Following Ingold’s (2000) critiques, others took up questions related to vision and sensory experience (e.g. Grasseni, 2007a, 2007c; Willerslev, 2007). Cristina Grasseni proposed a ‘rehabilitation of vision’ not ‘as an isolated given but within its interplay with the other senses’ (2007a: 1). Grasseni argued that vision is ‘not necessarily identifiable with “detached observation” and should not be opposed by definition to “the immediacy of fleeting sounds. Ineffable odours, confused emotions, and the flow of Time passing” (Fabian 1983: 108)’. Rather, she proposed the idea of ‘skilled visions [which] are embedded in multi-sensory practices, where look is coordinated with skilled movement, with rapidly changing points of view, or with other senses such as touch’ (2007a: 4). Tom Rice, whose research has focused on sound, also questions the usefulness of what he calls ‘anti-visualism’. Rice suggested that in the case of sound the effect of the anti-visualist argument is in ‘re-re-establishing the visual/auditory dichotomy that has pervaded anthropological thought on sensory experience’ (2005: 201, original italics; and see also Rice, 2008). My own research about the modern western ‘sensory home’ (Pink, 2004), through a focus on categories of sound, vision, smell and touch likewise suggested that no sensory modality necessarily dominates how domestic environments or practices are experienced in any one culture. Rather, the home is an environment that is constituted, experienced, understood, evaluated and maintained through all the senses. For example, British and Spanish research participants decided whether or not they would clean their homes based on multisensory evaluations and knowledge that they verbalised in terms of how clothes, or sinks or floors look, smell or feel under foot. The sensory modalities research participants cited as being those that mattered when they evaluated their homes varied both culturally and individually. However, this was not because their perceptions of cleanliness were dominated by one sensory modality. Rather, they used sensory modalities as expressive categories through which to communicate about both cleanliness and self-identity (see Pink, 2004).

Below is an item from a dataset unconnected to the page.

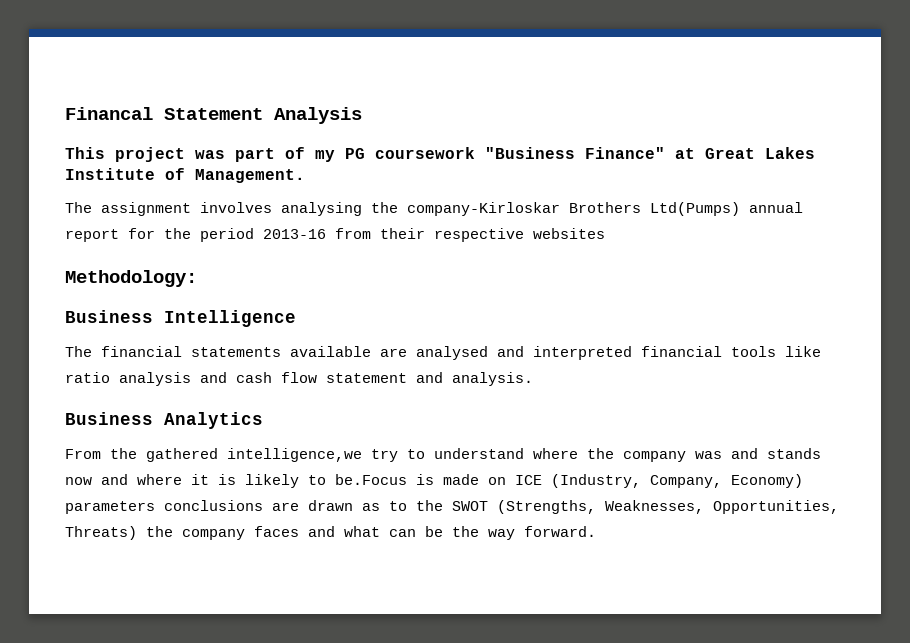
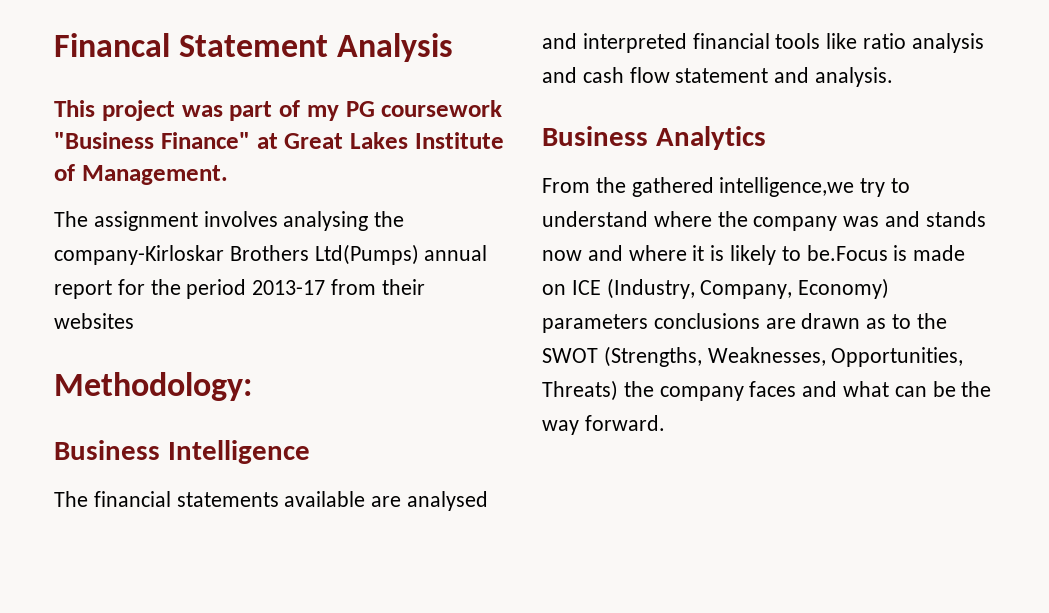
[263,229,326,239] 2013-16 -> [252,280,326,295] 2013-17
[434,228,524,242] respective -> (425, 287) none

Reflexivity in the anthropology of the senses
The ‘reflexive turn’ in social and cultural anthropology is usually attributed to the ‘writing culture’ debate and the emergence of a dialogical anthropology (e.g. Clifford and Marcus, 1986; James et al., 1997). This highlighted amongst other things the constructedness of ethnographic texts, the importance of attending to the processes by which ethnographic knowledge is produced and the need to bring local voices into academic representations. The reflexivity that emerged from discussions in sensory anthropology was a critical response to this literature. Howes argued that the ‘verbo-centric’ approach of dialogical anthropology was limited as it failed to account for the senses (1991b: 7–8) and Regina Bendix criticised ‘its focus on the authorial self [which] shies away from seeking to understand the role of the senses and affect within as well as outside of the researcher-and-researched dynamic’ (2000: 34). In the late 1980s reflexive accounts of the roles played by the senses in anthropological fieldwork began to emerge in connection with both the issues raised by the ‘writing culture’ shift and the contemporary emphasis on embodiment. These works stressed the need for reflexive engagements with how ethnographic knowledge was produced and an acknowledgement of the importance of the body in human experience and in academic practice. Paul Stoller’s The Taste of Ethnographic Things (1989), followed almost a decade later by his Sensuous Scholarship (1997), pushed this ‘reflexive’ and ‘embodied’ turn in social theory further. Stoller’s work shows how anthropological practice is a corporeal process that involves the ethnographer engaging not only in the ideas of others, but in learning about their understandings through her or his own physical and sensorial experiences, such as tastes (e.g. 1989) or pain and illness (e.g. 1997, 2007c). Likewise, Nadia Seremetakis (1994) and Judith Okely (1994) both used their own experiences as the basis for discussions that placed the ethnographer’s sensing body at the centre of the analysis. As for any ethnographic process, reflexivity is central to sensory ethnography practice. In Chapter 3 I build on these existing works to outline how a sensory reflexivity and intersubjectivity might be understood and practised.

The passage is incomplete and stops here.